Tuesday, March 5, 2013

Paying for NOT Generating Wind Power.

One of the problems with the power derived from industrial wind farms is that it is not always available when needed, however the opposite is also true as it can be pumping out power when it is not needed. In order to regulate this over supply of power it now seems we are going to pay those companies who already receive a higher price for their output than the current market price to NOT generate power!

“Ontario wind power companies have reached an agreement that will curb electricity output from wind turbines when there’s surplus power on the grid. In return, the companies will get compensated for lost output, within certain limits.”
“Until now, wind power has had almost unrestricted access to the power grid, under rules designed to encourage the development of renewable power in Ontario. Wind power is especially tricky to deal with, because there’s a lot of it and the wind often blows strongest overnight or on weekends, when demand is low. “
“As more wind power floods onto the grid, the combination of wind and nuclear sometimes leads to power surpluses, forcing Ontario to sell power to its neighbours at a loss, or even pay them to take it.”
“The IESO had estimated that coping with surplus power production will cost Ontario’s power system up to $200 million a year if market rules don’t change. “

This in addition to to the cost of keeping enough capacity from other sources on standby to pick up the load when the wind is not blowing but the demand is high. Until such time as this type of power generation is linked to storage solutions such as pumped water reservoirs and hydro generation it will never be a viable means of supplying electricity when needed.

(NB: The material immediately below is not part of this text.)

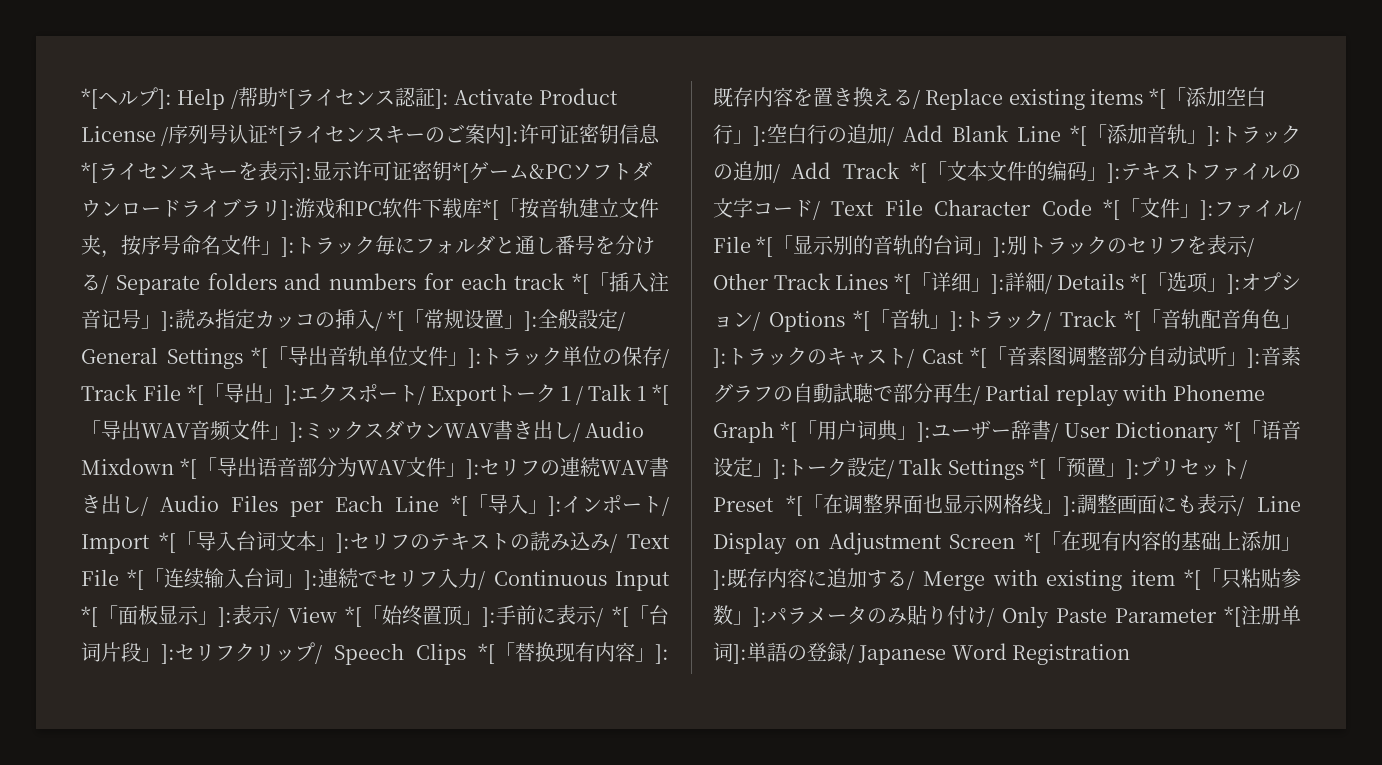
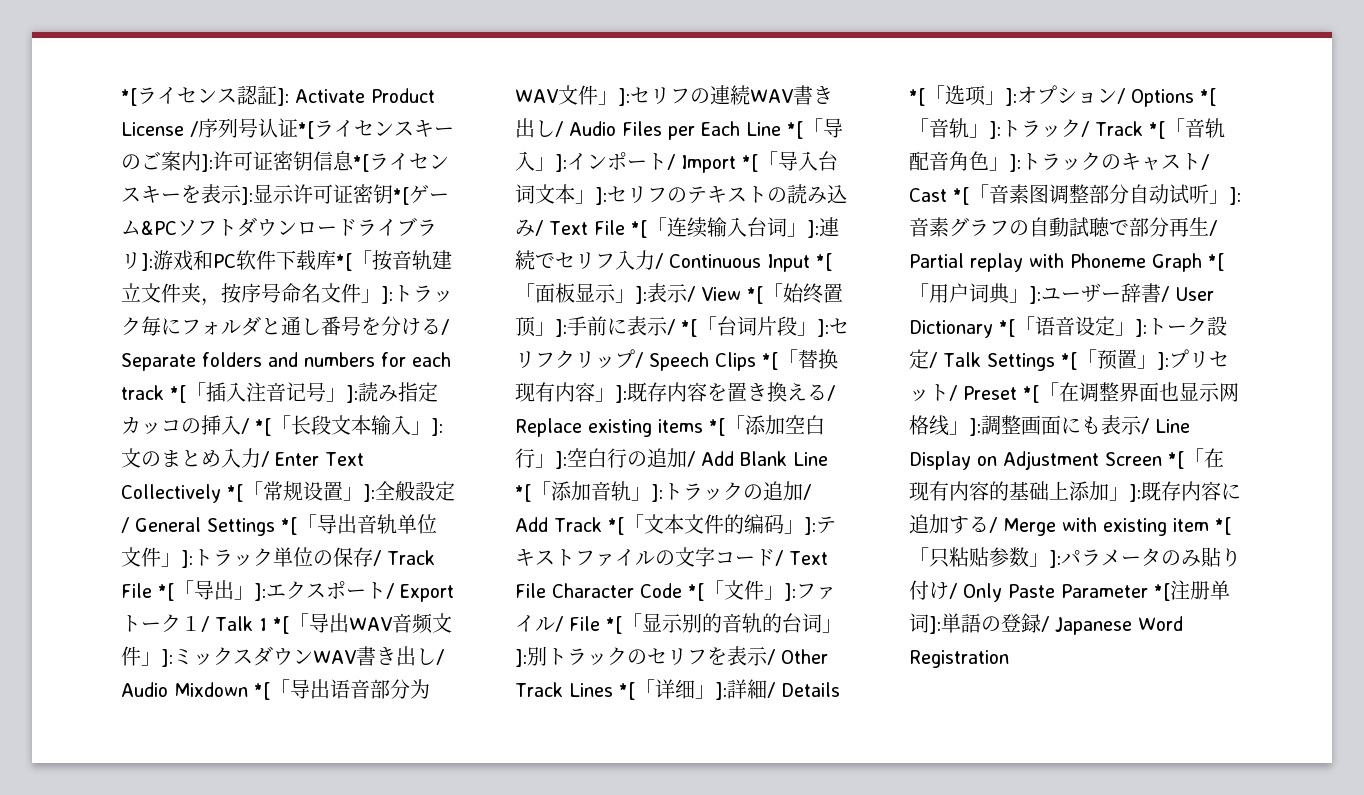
[81,87,295,110] *[ヘルプ]: Help /帮助*[ -> [121,88,137,106] *[
(425, 318) none -> [291,415,443,436] [121,448,364,468] [121,481,263,503] 长段文本输入」]:文のまとめ入力/ Enter Text Collectively *[「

I note that such arrangements also exist with nuclear generating stations however in that their power is available 24 / 7 / 365 and they receive far less per MW for their power the two cannot be considered similar arrangements.

1 comment:

Maria said...

It is a nice comparison of wind power plants and nuclear energy generation facilities at the end of the article! Above all, the post is really useful and informative! thanks for sharing!